Мама недоношенной девочки спала на матрасе у самого окна. Другого места в палате не было. Теперь она лежала, погрузившись в свой телефон. Сосредоточенно нажимала на кнопки, тихо посмеиваясь. Мы давно перестали разговаривать. Возможно, она собиралась спать. У меня не было сил пробираться к окну, наступая на ее матрас, извиняться и так далее, так что жалюзи той ночью так никто и не опустил. Белый свет уличных фонарей озарял нас, пробирался сквозь решетки кроваток. В палате царила напряженная атмосфера: мы были одинаково недовольны присутствием друг друга. И обеим больше всего хотелось оказаться где-нибудь подальше от этой палаты. Но мы знали, что в данных обстоятельствах податься некуда и что вообще-то надо сказать спасибо. Мы и говорили. И желали друг другу добра. Только вот наши тела и их потребности мешали. Они никуда не девались, даже в эти переломные дни.

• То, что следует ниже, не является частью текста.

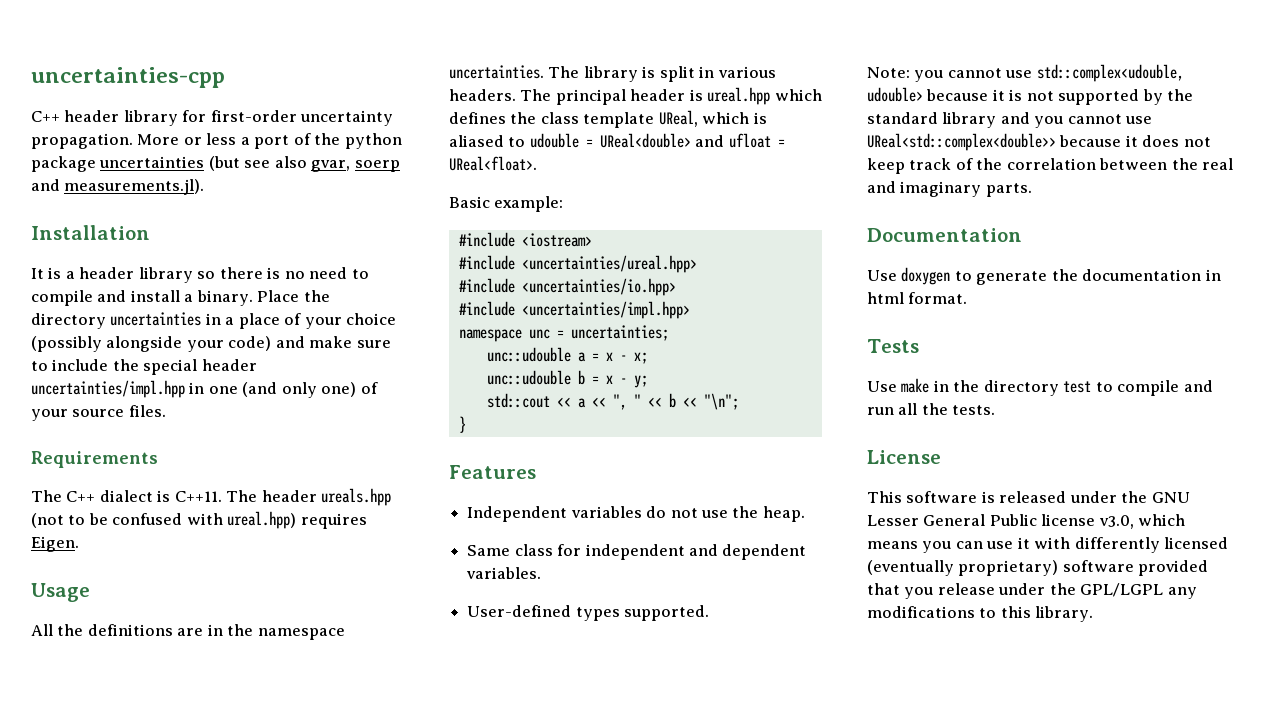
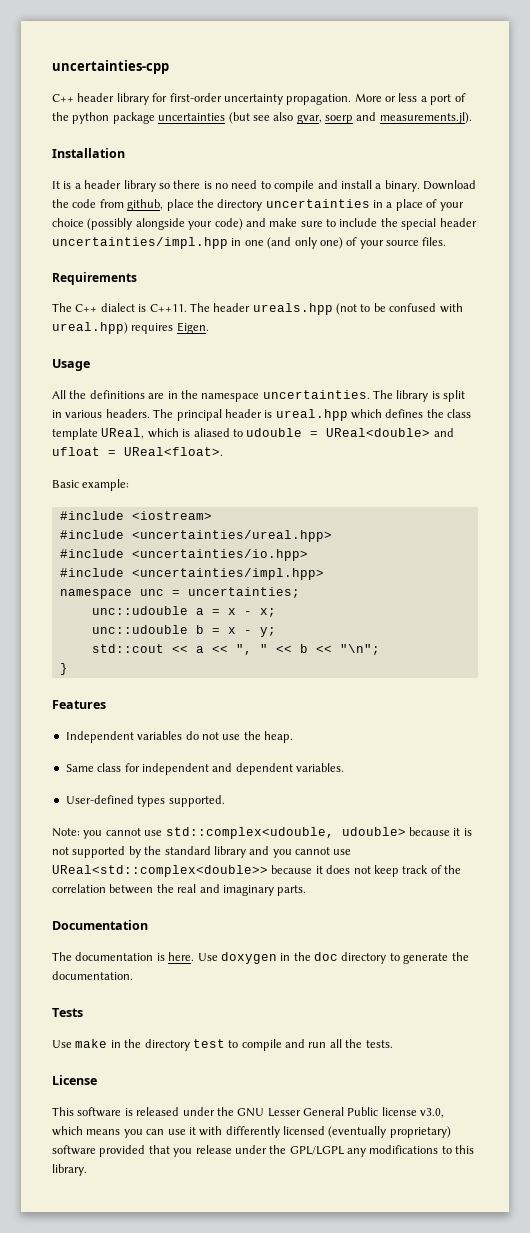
[257,290,300,302] Place -> [423,180,476,190] [52,199,194,211] Download the code from github, place
[867,267,1221,285] [867,292,968,304] Use doxygen to generate the documentation in html format. -> [52,952,469,964] [52,971,133,980] The documentation is here. Use doxygen in the doc directory to generate the documentation.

Тела по-прежнему хотели есть, потели, тревожились и капризничали. Крошечная девочка закашлялась. Сколько ей вообще? Выглядела новорожденной, но, судя по рассказу мамы, ей было не меньше полугода. Я решила не спрашивать. Мой младенец лежал тихо. И как будто всё меньше ел. Я кормила его снова и снова. Понемногу. Он засыпал у груди. Мы спали и спали. Наутро девочки и ее мамы рядом уже не оказалось.